He’d been mesmerised from the first moment he’d seen the Amazonian goddess walk across the pool deck of his hotel. She’d walked past him in a simple black one-piece and his heart had stopped. All lush honey-blonde hair and bronzed legs. Her body so toned, so hot. He’d assumed she was one of the Olympic athletes rumoured to be staying at his hotel. When he’d spoken to her, his gaze had flittered between those sumptuous lips and those alluring gold-brown eyes.

Her hair was now hidden in a tight ponytail, but her killer curves were on display in her simple knee-length khaki shorts and white T-shirt. Delicious heat settled low and deep. Her body still showed the athletic quality of all those years ago. But her eyes . . . they’d lost that dancing, carefree sparkle.

‘Stop,’ he said. She wasn’t walking out of his life again.

She turned and silently walked back into the room to collect the series of photos she’d left in her hurry to be gone. Blake glanced at the pictures. Shot after shot of monkeys. He picked up a photo of Sarah, standing in front of a building with a small group of people in work overalls. Dense jungle dominated the background.

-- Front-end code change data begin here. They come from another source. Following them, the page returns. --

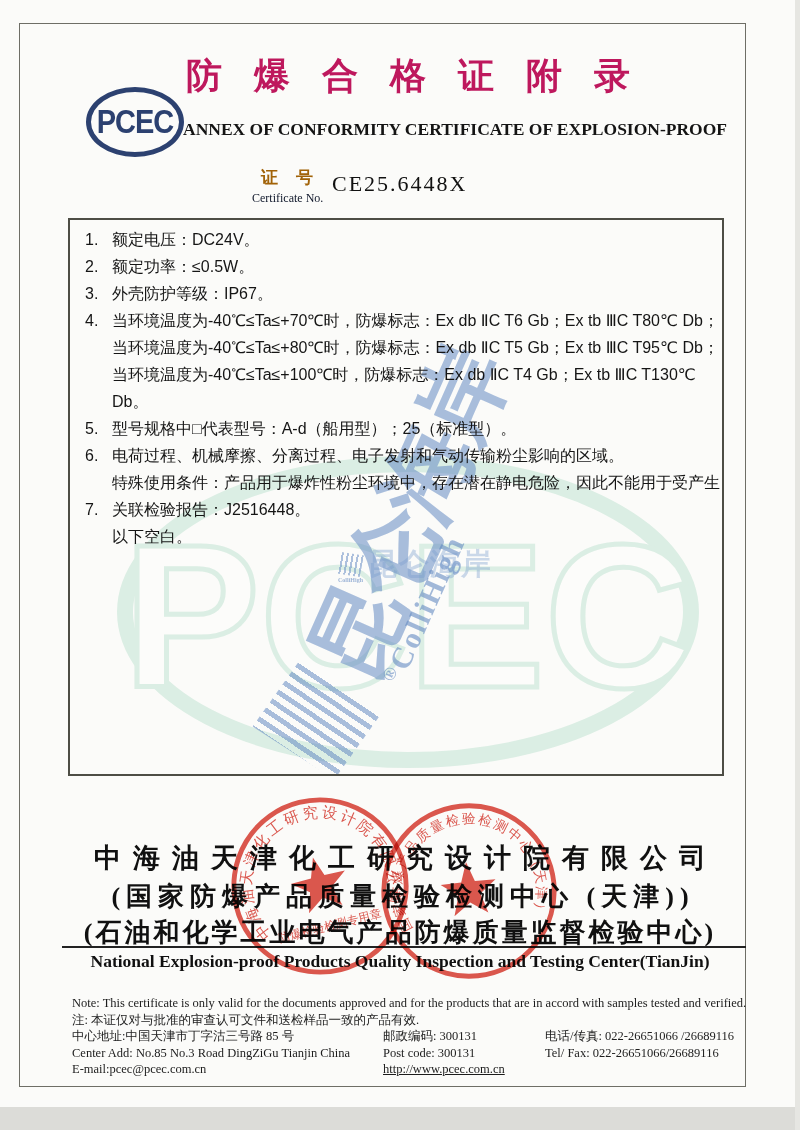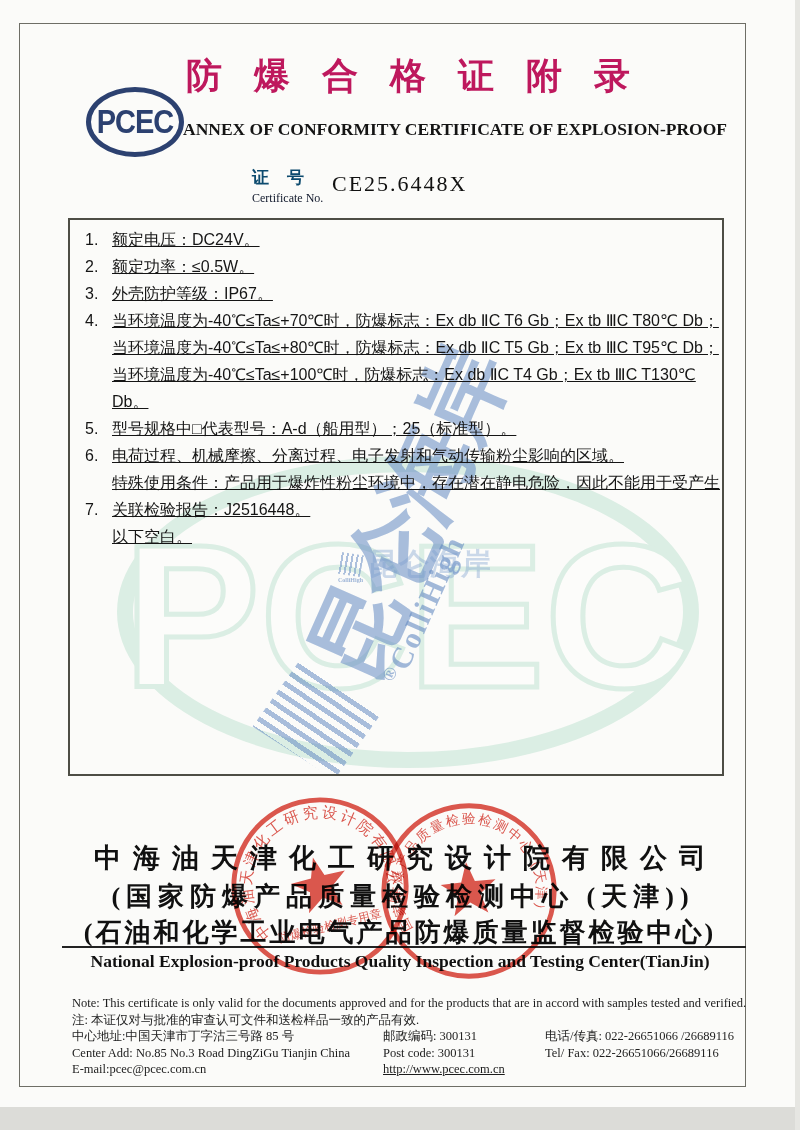--- a/index.html
+++ b/index.html
@@ -14,30 +14,30 @@
   .frame{position:absolute;left:19px;top:23px;width:725px;height:1062px;border:1px solid #6e6e66;z-index:2;}
 
   
   .title{position:absolute;top:52px;left:8px;width:100%;text-align:center;
     font:700 36px "Liberation Serif",serif;letter-spacing:32px;text-indent:32px;color:#be185d;z-index:4;white-space:nowrap;}
   .logo{position:absolute;left:86px;top:87px;width:88px;height:60px;border:5px solid #2c4170;border-radius:50%;
     display:flex;align-items:center;justify-content:center;z-index:4;background:transparent;}
   .logo span{font:700 29px "Liberation Sans",sans-serif;color:#2c4170;letter-spacing:-1px;transform:scaleY(1.12);}
   .subtitle{position:absolute;left:183px;top:119px;font:700 17.5px "Liberation Serif",serif;color:#141414;z-index:4;white-space:nowrap;}
   .cert{position:absolute;left:252px;top:166px;z-index:4;}
-  .cert-cn{font:700 17px "Liberation Serif",serif;letter-spacing:18px;color:#0c4a6e;white-space:nowrap;}
+  .cert-cn{font:700 17px "Liberation Serif",serif;letter-spacing:18px;color:#a16207;white-space:nowrap;margin-left:9px;}
   .cert-en{font:12px "Liberation Serif",serif;margin-top:2px;color:#0f172a;white-space:nowrap;}
   .cert-no{position:absolute;left:80px;top:5px;font:22px "Liberation Serif",serif;letter-spacing:2px;color:#111;white-space:nowrap;}
 
   
   .box{position:absolute;left:68px;top:218px;width:656px;height:558px;border:2px solid #4d4d45;
     padding:6px 10px 0 15px;box-sizing:border-box;z-index:3;background:transparent;}
   .item{display:flex;font:16px "Liberation Sans",sans-serif;line-height:27px;color:#151515;}
   .item .num{width:27px;flex:none;}
-  .item .ln{white-space:nowrap;text-decoration:underline;}
+  .item .ln{white-space:nowrap;}
 
   
   .company{position:absolute;left:30px;top:840px;width:740px;text-align:center;color:#101010;z-index:4;}
   .c1{font:700 27px "Liberation Serif",serif;letter-spacing:12px;text-indent:12px;white-space:nowrap;}
   .c2{font:700 26px "Liberation Serif",serif;letter-spacing:6px;text-indent:6px;margin-top:3px;white-space:nowrap;}
   .c3{font:700 26px "Liberation Serif",serif;letter-spacing:3px;margin-top:1px;white-space:nowrap;}
   .c4{font:700 17.5px "Liberation Serif",serif;margin-top:1px;white-space:nowrap;}
   .rule{position:absolute;left:62px;top:946px;width:684px;border-top:2px solid #222;z-index:4;}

The Hope Orangutan Sanctuary. He rubbed the skin above his eyebrows. The board had agreed to cease the funding of that organisation a few months ago. It was a legacy project from the days when the company’s main area of concentration was business software. The sanctuary had nothing to do with the current corporate direction of Hunt-F Technology.

‘You have something to do with this?’ He held up the photo.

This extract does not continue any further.